TASK INSTRUCTIONS:
Exactly as they appear below, repeat the lines from the one with "order number: W4509225 -> W4509295" through the one with "tax: 4% = 836.27 -> 4% = 865.72", and no others.
SUPPLIED DATA: Begin
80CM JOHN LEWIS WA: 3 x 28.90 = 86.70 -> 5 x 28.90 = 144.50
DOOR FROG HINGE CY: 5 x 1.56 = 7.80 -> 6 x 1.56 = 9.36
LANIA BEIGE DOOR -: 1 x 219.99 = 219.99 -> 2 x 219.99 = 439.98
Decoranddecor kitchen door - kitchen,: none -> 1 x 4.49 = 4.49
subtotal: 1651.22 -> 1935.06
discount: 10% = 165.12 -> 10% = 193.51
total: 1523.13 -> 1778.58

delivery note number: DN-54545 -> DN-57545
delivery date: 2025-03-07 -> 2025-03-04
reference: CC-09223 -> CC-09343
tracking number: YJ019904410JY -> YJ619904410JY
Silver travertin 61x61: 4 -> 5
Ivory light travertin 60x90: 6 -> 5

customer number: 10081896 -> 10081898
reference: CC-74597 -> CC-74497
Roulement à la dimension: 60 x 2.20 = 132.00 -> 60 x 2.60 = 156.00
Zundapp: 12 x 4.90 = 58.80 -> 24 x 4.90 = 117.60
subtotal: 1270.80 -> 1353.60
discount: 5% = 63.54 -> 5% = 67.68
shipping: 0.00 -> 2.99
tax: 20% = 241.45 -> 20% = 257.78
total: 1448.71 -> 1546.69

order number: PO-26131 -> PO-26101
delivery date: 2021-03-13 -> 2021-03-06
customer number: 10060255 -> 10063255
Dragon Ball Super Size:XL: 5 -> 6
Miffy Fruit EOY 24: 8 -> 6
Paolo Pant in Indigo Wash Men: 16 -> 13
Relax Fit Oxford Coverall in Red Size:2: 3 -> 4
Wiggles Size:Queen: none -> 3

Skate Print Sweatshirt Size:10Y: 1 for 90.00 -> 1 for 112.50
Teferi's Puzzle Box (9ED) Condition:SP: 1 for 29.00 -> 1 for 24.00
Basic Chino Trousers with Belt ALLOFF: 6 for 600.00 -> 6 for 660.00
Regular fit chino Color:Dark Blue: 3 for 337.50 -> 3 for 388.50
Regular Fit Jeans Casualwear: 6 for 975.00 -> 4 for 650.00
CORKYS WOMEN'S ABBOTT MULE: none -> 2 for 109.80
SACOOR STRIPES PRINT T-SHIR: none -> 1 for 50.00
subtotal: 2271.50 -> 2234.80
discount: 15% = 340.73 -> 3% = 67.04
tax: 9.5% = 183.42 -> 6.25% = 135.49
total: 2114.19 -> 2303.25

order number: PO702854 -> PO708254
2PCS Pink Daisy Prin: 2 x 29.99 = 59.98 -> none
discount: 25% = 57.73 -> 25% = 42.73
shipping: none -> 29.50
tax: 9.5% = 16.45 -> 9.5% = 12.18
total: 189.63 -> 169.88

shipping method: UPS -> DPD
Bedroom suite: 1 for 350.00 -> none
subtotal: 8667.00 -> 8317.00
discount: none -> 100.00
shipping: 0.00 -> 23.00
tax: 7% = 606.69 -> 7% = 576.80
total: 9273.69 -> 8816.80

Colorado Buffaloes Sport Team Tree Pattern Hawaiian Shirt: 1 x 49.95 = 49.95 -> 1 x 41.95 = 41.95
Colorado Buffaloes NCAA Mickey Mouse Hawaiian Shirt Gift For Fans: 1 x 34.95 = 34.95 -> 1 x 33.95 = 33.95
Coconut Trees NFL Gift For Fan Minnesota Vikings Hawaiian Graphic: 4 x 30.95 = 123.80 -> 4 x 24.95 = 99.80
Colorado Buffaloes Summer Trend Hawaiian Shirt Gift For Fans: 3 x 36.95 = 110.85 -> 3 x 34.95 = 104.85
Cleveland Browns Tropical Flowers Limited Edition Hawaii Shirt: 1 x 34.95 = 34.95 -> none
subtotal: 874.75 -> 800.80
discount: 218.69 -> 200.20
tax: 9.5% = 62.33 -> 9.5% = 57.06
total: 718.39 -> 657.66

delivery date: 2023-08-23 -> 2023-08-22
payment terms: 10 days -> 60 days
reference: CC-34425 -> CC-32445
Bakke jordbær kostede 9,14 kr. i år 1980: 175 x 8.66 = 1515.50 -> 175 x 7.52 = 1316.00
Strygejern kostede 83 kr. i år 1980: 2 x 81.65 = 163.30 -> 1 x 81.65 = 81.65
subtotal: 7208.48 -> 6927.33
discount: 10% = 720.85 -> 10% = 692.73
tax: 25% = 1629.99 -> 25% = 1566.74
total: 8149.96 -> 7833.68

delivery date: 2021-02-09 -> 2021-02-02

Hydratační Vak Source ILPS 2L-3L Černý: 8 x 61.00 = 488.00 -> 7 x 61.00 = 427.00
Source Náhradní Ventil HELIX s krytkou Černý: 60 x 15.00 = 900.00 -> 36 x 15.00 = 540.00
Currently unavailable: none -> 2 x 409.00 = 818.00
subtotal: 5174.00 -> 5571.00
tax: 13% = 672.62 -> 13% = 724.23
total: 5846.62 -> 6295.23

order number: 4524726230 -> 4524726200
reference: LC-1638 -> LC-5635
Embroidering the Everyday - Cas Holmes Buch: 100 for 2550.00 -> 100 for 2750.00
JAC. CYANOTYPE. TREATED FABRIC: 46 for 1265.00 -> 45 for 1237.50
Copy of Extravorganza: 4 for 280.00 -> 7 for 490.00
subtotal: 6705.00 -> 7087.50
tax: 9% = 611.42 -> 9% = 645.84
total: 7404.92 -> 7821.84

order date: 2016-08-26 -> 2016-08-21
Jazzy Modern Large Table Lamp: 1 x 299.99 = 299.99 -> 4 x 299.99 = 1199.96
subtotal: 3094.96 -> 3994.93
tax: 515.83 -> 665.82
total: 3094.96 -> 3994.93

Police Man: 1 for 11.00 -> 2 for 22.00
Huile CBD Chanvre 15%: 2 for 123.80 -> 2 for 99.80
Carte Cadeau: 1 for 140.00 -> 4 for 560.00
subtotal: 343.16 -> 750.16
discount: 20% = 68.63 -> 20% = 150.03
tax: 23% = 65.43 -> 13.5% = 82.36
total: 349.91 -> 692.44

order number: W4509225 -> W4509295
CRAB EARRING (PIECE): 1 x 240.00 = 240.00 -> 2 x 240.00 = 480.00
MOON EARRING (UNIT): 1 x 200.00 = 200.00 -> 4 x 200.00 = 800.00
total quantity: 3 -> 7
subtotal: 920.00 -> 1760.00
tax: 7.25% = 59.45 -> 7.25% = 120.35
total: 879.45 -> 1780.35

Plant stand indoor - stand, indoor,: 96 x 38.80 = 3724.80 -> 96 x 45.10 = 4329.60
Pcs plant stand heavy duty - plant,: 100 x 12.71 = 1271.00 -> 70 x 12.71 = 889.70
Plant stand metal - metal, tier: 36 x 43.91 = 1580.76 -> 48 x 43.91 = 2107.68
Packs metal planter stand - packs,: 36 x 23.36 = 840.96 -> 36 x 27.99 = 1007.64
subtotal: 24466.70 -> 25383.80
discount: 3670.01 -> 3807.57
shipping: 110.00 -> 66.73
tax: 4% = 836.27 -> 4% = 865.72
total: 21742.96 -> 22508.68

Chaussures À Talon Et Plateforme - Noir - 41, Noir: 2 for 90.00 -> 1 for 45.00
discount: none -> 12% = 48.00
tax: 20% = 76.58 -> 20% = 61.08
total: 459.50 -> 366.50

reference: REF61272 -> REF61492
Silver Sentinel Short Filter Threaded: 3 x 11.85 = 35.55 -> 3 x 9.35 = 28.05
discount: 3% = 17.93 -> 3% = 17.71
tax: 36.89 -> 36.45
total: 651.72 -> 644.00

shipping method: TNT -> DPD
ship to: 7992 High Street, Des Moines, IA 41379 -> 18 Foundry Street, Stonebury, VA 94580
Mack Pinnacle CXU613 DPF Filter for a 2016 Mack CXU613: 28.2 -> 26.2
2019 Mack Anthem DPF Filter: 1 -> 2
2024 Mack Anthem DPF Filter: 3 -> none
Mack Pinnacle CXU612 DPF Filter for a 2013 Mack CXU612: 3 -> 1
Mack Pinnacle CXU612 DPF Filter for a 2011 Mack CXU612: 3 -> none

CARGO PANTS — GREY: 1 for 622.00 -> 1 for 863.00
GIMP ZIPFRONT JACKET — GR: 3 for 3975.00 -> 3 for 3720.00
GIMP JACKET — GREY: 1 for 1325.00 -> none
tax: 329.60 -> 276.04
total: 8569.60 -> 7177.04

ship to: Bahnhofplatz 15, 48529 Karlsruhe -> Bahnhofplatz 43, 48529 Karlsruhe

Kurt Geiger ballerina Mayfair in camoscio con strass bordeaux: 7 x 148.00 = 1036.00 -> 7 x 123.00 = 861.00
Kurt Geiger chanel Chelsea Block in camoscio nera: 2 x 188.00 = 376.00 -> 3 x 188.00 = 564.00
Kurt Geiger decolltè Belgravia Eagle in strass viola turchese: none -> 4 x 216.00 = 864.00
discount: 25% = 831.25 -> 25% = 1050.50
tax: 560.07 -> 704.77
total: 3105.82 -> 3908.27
SUPPLIED DATA: End
SOLUTION TO THIS EXERCISE:
order number: W4509225 -> W4509295
CRAB EARRING (PIECE): 1 x 240.00 = 240.00 -> 2 x 240.00 = 480.00
MOON EARRING (UNIT): 1 x 200.00 = 200.00 -> 4 x 200.00 = 800.00
total quantity: 3 -> 7
subtotal: 920.00 -> 1760.00
tax: 7.25% = 59.45 -> 7.25% = 120.35
total: 879.45 -> 1780.35

Plant stand indoor - stand, indoor,: 96 x 38.80 = 3724.80 -> 96 x 45.10 = 4329.60
Pcs plant stand heavy duty - plant,: 100 x 12.71 = 1271.00 -> 70 x 12.71 = 889.70
Plant stand metal - metal, tier: 36 x 43.91 = 1580.76 -> 48 x 43.91 = 2107.68
Packs metal planter stand - packs,: 36 x 23.36 = 840.96 -> 36 x 27.99 = 1007.64
subtotal: 24466.70 -> 25383.80
discount: 3670.01 -> 3807.57
shipping: 110.00 -> 66.73
tax: 4% = 836.27 -> 4% = 865.72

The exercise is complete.